Lindsay Perigo
Lindsay Perigo

The Politically Incorrect Show - 06/11/2000

[Music - Die Fledermaus]

Good afternoon, Kaya Oraaa & welcome to the Politically Incorrect Show on the free speech network, Radio Pacific, for Monday November 6, proudly sponsored by Neanderton Nicotine Ltd., the show that says bugger the politicians & bureaucrats & all the other bossyboot busybodies who try to run our lives with our money; that stands tall for free enterprise, achievement, profit, & excellence, against the state-worshippers in our midst; that stands above all for the most sacred thing in the universe, the liberty of the human individual.

[Music up, music down!]

I don't know about you, but I can't stand mornings. I am not fit company for man or beast in the mornings. I wake up thinking, "Oh God, am I still here?" & it takes several hours & hundreds of cups of tea to restore me to my usual charming, irresistible self. I spent years of my broadcasting career doing breakfast sessions, & never adapted to the brutality of having to be out of bed at four in the morning. My co-host on Morning Report, Geoff Robinson, was the opposite. He would arrive at work bristling with good cheer, & I would want to shoot him. Oscar Wilde said, "In England, people actually try to be brilliant at breakfast. That is dreadful of them. Only dull people are brilliant at breakfast." I have that last sentence engraved on my tea-cup!

I thought of Oscar as I drank my tea last Friday morning. The night before I had been to the Auckland Theatre Company's production of The Judas Kiss, a play about Oscar & the great love of his life, Lord Alfred Douglas, or "Bosie" as he was known - a much younger man, talented & beautiful, but fickle & flighty. He deserted Oscar in the end. His mother had offered to restore the family allowance which his homophobic father had cut off - on condition that he leave Oscar. Bosie did. Oscar bestowed his scornful consent upon these "thirty pieces of silver."

David Hare's challenging script was brilliantly delivered. The air in the theatre fair crackled with one-liners - a succession of sacred cows shot down in parenthesis. It was also thick with tragedy. At the end, one was left wondering - just what WAS the answer to Oscar's question to Bosie at the moment of betrayal: "Are you my EXCUSE for this, or the CAUSE of it?" ("This" being a bundle of blank pages that Oscar brandished as testimony to the paralysis of his formerly mighty pen.)

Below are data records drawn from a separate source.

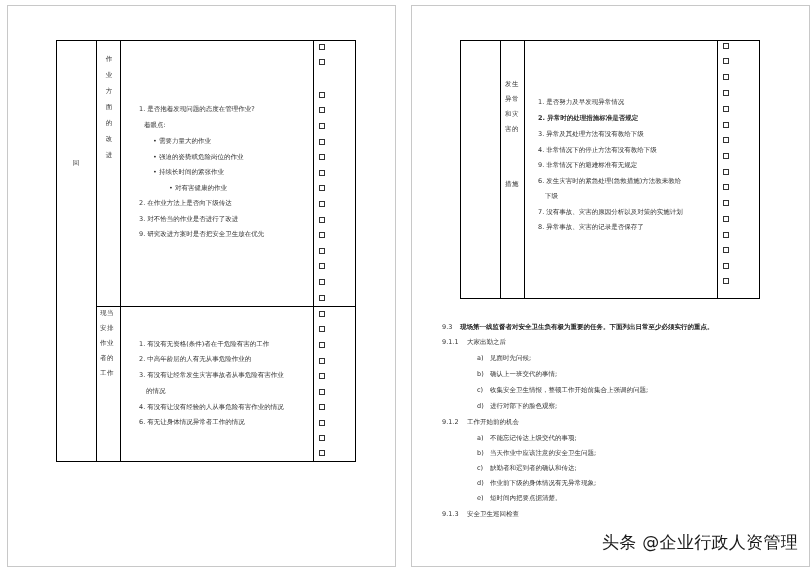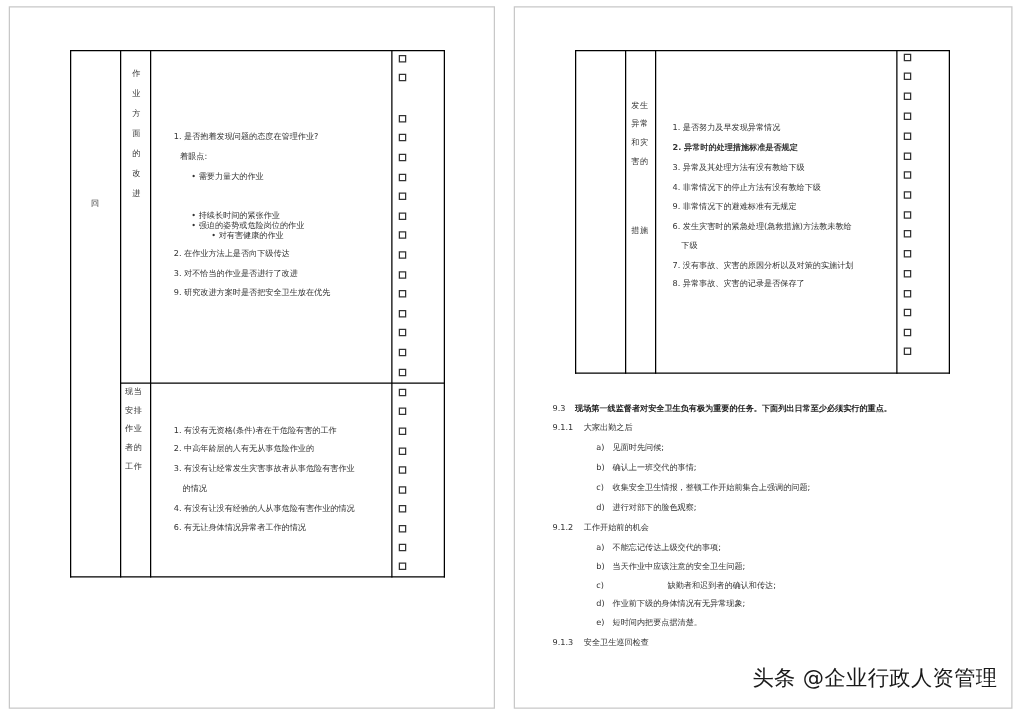--- a/index.html
+++ b/index.html
@@ -58,7 +58,7 @@
     <div class="txt" style="left:131px; top:99px;">1. 是否抱着发现问题的态度在管理作业?</div>
     <div class="txt" style="left:136px; top:115px;">着眼点:</div>
     <div class="txt" style="left:145px; top:131px;">• 需要力量大的作业</div>
-    <div class="txt" style="left:145px; top:147px;margin-top:23px;">• 强迫的姿势或危险岗位的作业</div>
+    <div class="txt" style="left:145px; top:147px;">• 强迫的姿势或危险岗位的作业</div>
     <div class="txt" style="left:145px; top:162px;">• 持续长时间的紧张作业</div>
     <div class="txt" style="left:161px; top:178px;">• 对有害健康的作业</div>
     <div class="txt" style="left:131px; top:193px;">2. 在作业方法上是否向下级传达</div>

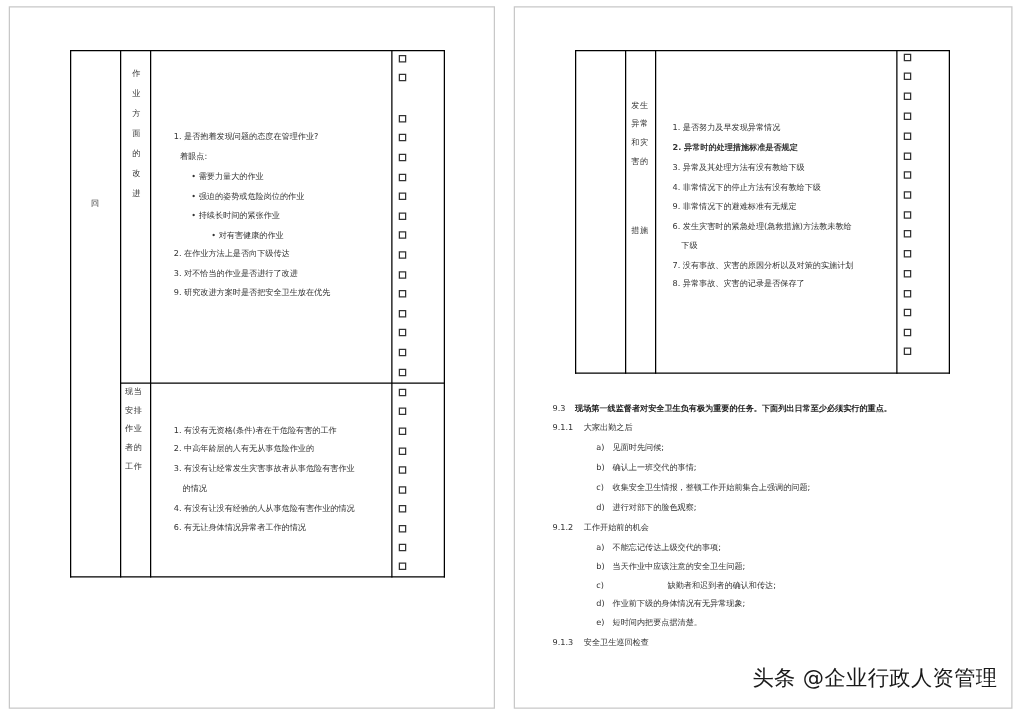--- a/index.html
+++ b/index.html
@@ -182,7 +182,7 @@
     <div class="txt" style="left:65px; top:443px;">b)</div>
     <div class="txt" style="left:78px; top:443px;">当天作业中应该注意的安全卫生问题;</div>
     <div class="txt" style="left:65px; top:458px;">c)</div>
-    <div class="txt" style="left:78px; top:458px;margin-left:44px;">缺勤者和迟到者的确认和传达;</div>
+    <div class="txt" style="left:78px; top:458px;">缺勤者和迟到者的确认和传达;</div>
     <div class="txt" style="left:65px; top:473px;">d)</div>
     <div class="txt" style="left:78px; top:473px;">作业前下级的身体情况有无异常现象;</div>
     <div class="txt" style="left:65px; top:488px;">e)</div>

It would be easy to say that Oscar himself was really the author of his downfall - after all, he didn't HAVE to follow Bosie by the nose, he didn't HAVE to press charges against Bosie's father, he didn't even HAVE to go to jail - the authorities deliberately delayed his arrest so as to give him time to flee England. But who among us is in a position to condemn another for the stupid things he does in the name of love? Certainly, I'm not.

In truth, Oscar's real crime was much more cosmic than sex with men. He was a non-conformist - a gadfly who mocked & dazzled, who tossed fireworks into a dark grey sky. "The only way to get rid of a temptation," he said, "is to yield to it." To the pinched, prosaic puritans of his time, he was someone who DESERVED to be brought down - & bring him down they did, in a case which, in the words of historian A. L Rowse, "led to an accumulation of barbarous inhumanity & suffering that was incalculable."

Oscar died in 1900, saying to one of his death-bed visitors, "Look at that wallpaper, Frank - one of us has to go" & observing that "the English are determined not to enter another century with me in it." A further century on, he has the last laugh. His plays, & plays about him, are performed all over the world. "Work is the curse of the drinking classes" raises a laugh everywhere.

To Raymond Hawthorne & the Auckland Theatre Company for The Judas Kiss, the Free Radical Award.